# [Task brief]
Reply with one number: the count of lines in the records below that hold "padding".

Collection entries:
╭──

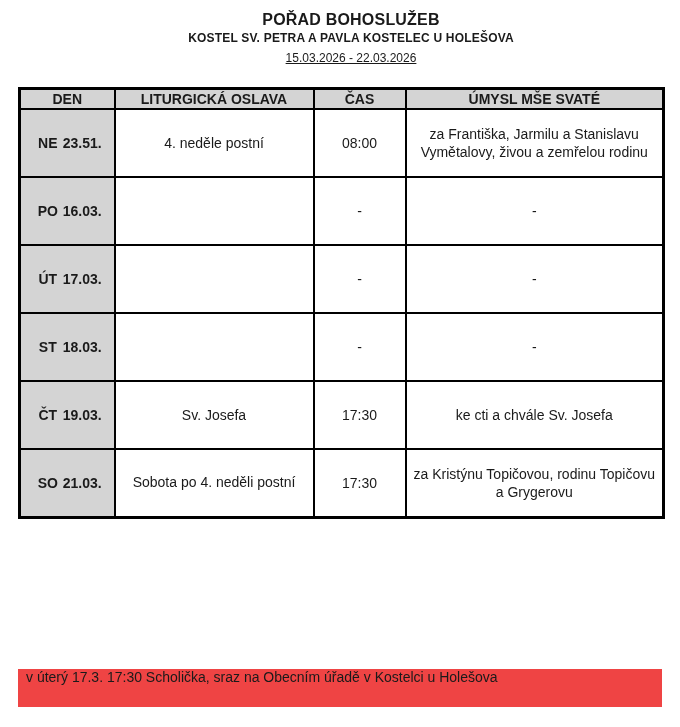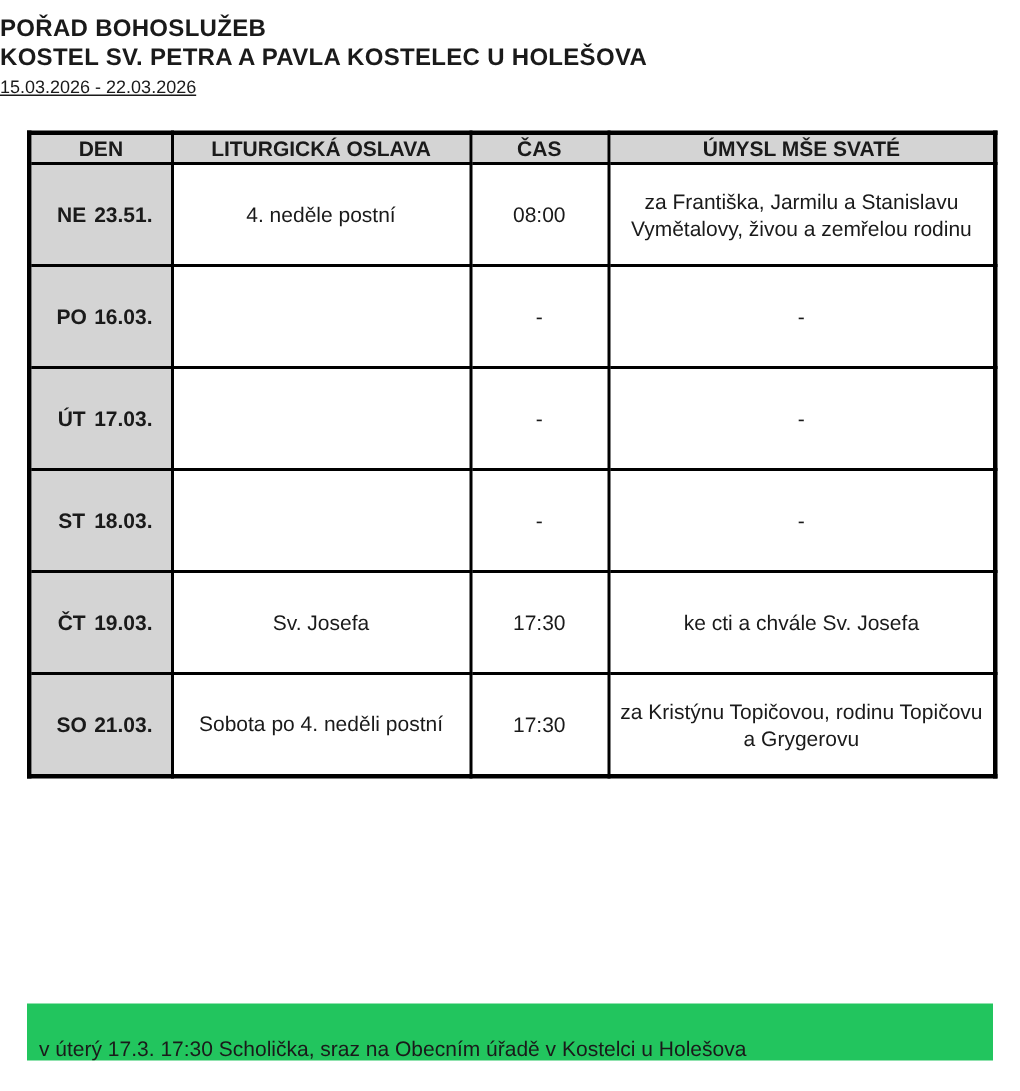--- a/index.html
+++ b/index.html
@@ -10,29 +10,31 @@
   .page {
     position: relative;
     width: 680px;
     height: 727px;
     background: #ffffff;
     font-family: "Liberation Sans", sans-serif;
     color: #1a1a1a;
   }
   .titles {
     padding-top: 10px;
+    text-align: center;
+    padding-left: 22px;
   }
   .title-main {
     font-size: 16px;
     font-weight: bold;
     line-height: 19px;
     letter-spacing: 0.2px;
   }
   .title-sub {
-    font-size: 16px;
+    font-size: 12px;
     font-weight: bold;
     line-height: 19px;
     letter-spacing: 0.2px;
   }
   .title-dates {
     font-size: 12px;
     font-weight: normal;
     line-height: 21px;
     text-decoration: underline;
   }
@@ -82,23 +84,23 @@
   }
   td.celebration-cell {
     line-height: 17px;
   }
   .note-bar {
     position: absolute;
     left: 18px;
     top: 669px;
     width: 644px;
     height: 38px;
-    background: #22c55e;
+    background: #ef4444;
     display: flex;
-    align-items: flex-end;
+    align-items: flex-start;
     box-sizing: border-box;
     padding-left: 8px;
     font-size: 14px;
   }
 </style>
 </head>
 <body>
 
 <div class="page">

╰──

# [Answer to this task]
3